### TASK DATA:
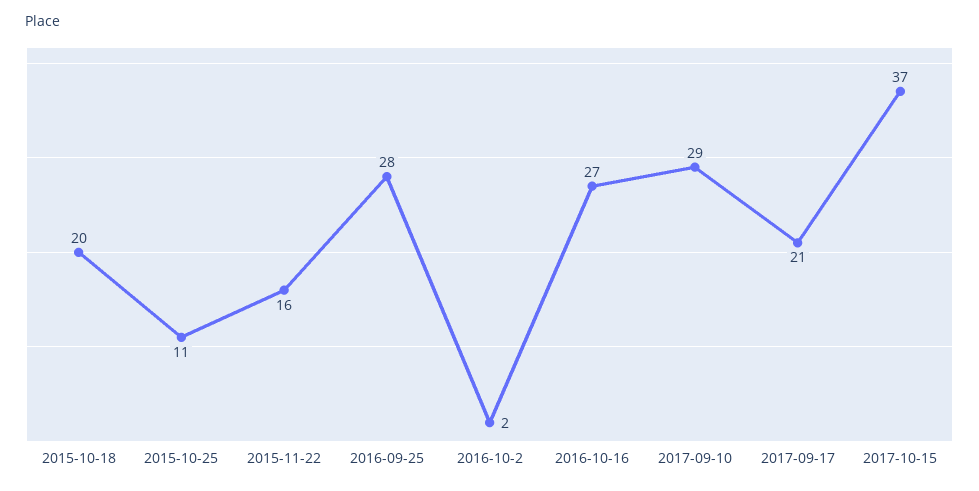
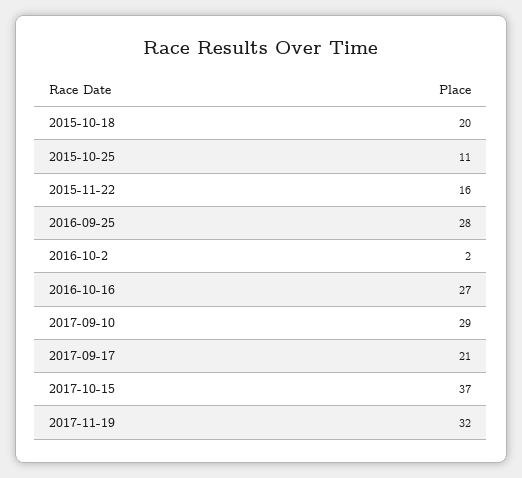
2017-11-19: none -> 32

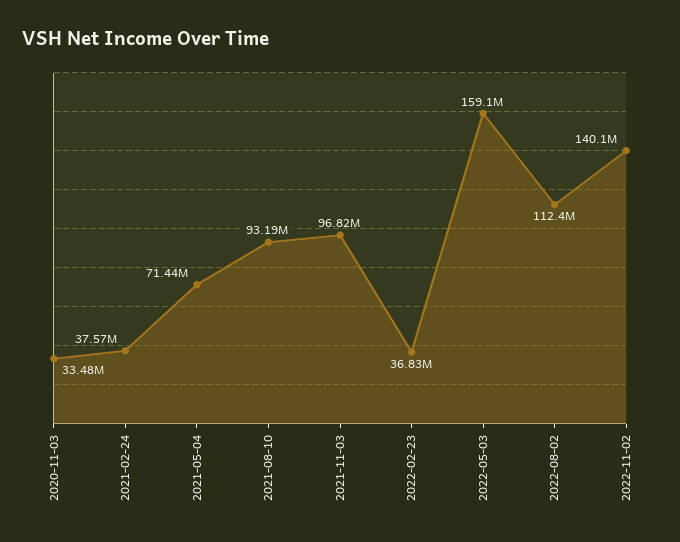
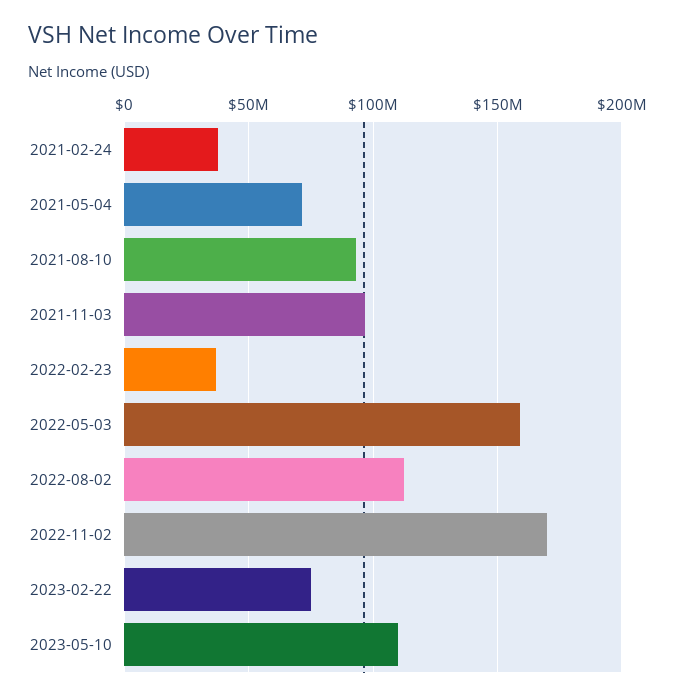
2020-11-03: 33480000 -> none
2022-11-02: 140100000 -> 170000000
2023-02-22: none -> 75000000
2023-05-10: none -> 110000000

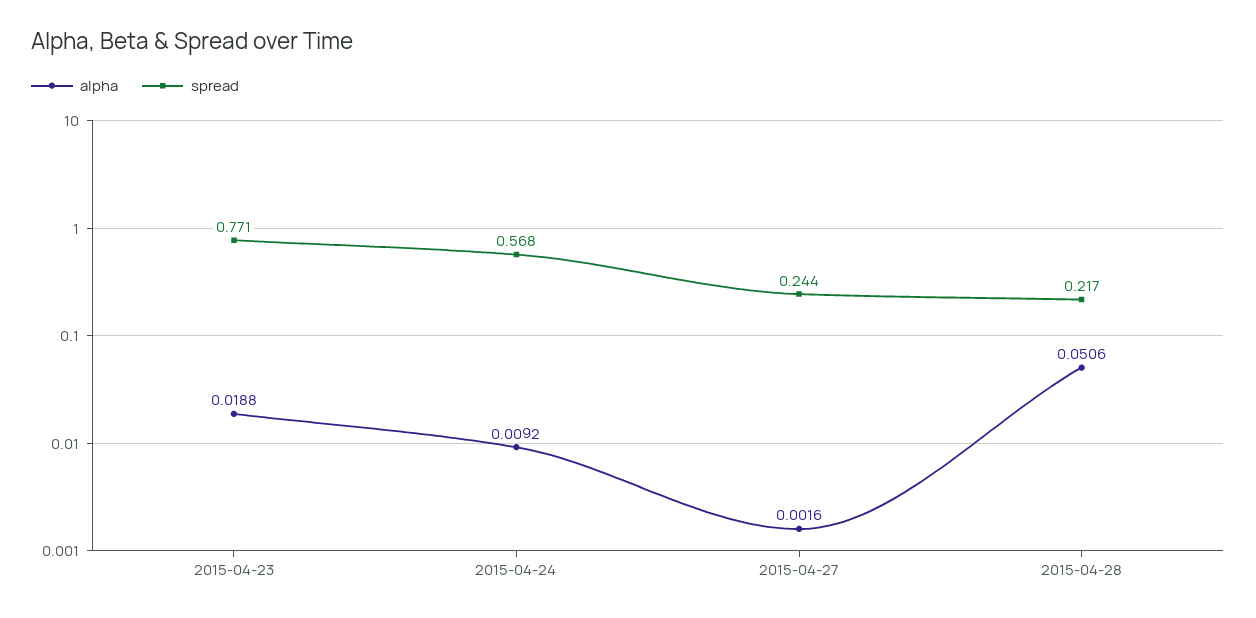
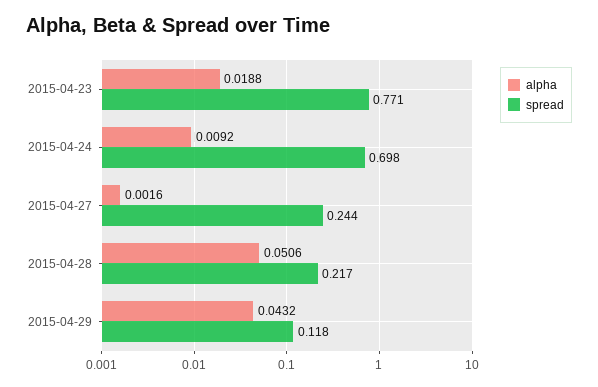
spread, 2015-04-24: 0.568 -> 0.698
alpha, 2015-04-29: none -> 0.0432
spread, 2015-04-29: none -> 0.118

### GOAL OF THE EXERCISE:
Reproduce exactly, and only, the lines that begin at the one containing "2023-05-10: none -> 110000000" and end with the final line of the data, both included, while omitting every picture.

### SOLUTION BELOW:
2023-05-10: none -> 110000000

spread, 2015-04-24: 0.568 -> 0.698
alpha, 2015-04-29: none -> 0.0432
spread, 2015-04-29: none -> 0.118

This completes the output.